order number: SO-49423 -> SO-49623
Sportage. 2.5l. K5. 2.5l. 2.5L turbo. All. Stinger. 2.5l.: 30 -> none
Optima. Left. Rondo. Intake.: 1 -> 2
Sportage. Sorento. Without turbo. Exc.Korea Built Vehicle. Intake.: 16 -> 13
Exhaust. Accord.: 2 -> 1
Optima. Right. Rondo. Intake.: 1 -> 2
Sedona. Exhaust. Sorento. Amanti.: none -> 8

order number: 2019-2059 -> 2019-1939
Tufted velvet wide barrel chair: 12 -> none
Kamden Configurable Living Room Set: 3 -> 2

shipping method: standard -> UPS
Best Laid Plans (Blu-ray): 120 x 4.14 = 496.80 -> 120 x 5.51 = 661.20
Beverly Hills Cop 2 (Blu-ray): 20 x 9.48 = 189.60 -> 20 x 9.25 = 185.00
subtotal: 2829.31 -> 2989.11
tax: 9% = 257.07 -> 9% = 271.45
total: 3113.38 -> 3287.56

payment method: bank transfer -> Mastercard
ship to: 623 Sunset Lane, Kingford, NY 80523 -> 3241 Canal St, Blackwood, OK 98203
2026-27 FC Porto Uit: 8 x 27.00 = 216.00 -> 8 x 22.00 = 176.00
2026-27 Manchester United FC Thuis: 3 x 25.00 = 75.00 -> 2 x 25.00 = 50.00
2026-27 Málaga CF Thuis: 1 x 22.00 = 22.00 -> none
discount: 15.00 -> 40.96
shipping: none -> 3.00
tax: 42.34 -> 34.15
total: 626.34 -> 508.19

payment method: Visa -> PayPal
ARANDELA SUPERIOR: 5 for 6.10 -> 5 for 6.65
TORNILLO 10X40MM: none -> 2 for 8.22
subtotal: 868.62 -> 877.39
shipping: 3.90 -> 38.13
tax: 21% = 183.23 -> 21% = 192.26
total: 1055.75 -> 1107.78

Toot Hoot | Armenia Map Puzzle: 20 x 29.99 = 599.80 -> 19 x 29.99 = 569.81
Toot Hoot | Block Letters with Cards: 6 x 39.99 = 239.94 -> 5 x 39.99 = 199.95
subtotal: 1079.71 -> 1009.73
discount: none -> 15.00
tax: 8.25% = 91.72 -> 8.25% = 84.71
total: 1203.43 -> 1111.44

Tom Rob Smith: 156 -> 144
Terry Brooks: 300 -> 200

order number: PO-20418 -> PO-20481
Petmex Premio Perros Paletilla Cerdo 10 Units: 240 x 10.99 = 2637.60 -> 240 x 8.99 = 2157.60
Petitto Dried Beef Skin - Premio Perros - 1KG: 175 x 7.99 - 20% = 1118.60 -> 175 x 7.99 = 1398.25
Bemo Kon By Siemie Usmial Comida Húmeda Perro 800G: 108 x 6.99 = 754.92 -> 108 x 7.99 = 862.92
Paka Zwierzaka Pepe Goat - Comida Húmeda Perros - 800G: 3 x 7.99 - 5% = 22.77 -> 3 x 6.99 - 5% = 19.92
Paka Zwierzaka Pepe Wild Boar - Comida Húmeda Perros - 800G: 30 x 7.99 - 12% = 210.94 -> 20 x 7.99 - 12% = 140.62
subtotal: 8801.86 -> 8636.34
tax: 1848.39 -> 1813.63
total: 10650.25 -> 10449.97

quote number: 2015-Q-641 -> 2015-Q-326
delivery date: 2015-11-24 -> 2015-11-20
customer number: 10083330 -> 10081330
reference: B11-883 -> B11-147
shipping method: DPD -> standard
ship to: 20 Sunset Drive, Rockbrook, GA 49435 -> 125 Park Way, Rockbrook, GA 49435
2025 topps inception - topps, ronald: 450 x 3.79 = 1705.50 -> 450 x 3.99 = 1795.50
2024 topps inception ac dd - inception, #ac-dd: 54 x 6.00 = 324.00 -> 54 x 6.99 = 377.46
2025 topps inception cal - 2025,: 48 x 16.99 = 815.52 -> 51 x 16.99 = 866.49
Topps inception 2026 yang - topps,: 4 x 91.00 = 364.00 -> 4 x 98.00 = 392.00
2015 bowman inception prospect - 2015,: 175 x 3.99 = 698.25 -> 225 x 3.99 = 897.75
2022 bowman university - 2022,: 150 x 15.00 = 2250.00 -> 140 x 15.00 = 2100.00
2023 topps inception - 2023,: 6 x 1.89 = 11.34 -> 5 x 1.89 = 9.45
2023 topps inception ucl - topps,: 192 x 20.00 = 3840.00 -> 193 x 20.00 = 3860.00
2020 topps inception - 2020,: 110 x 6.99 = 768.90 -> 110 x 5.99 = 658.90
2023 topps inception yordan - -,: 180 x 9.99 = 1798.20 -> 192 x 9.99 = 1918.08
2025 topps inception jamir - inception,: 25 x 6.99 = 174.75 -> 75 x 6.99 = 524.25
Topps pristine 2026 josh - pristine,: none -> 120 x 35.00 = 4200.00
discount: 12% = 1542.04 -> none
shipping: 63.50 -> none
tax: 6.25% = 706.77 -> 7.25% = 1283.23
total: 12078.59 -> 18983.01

EXERCISE OBJECTIVE = If the string "Rondo" appears in a line of the entries, report the line.

ANSWER TO THE PROBLEM =
Optima. Left. Rondo. Intake.: 1 -> 2
Optima. Right. Rondo. Intake.: 1 -> 2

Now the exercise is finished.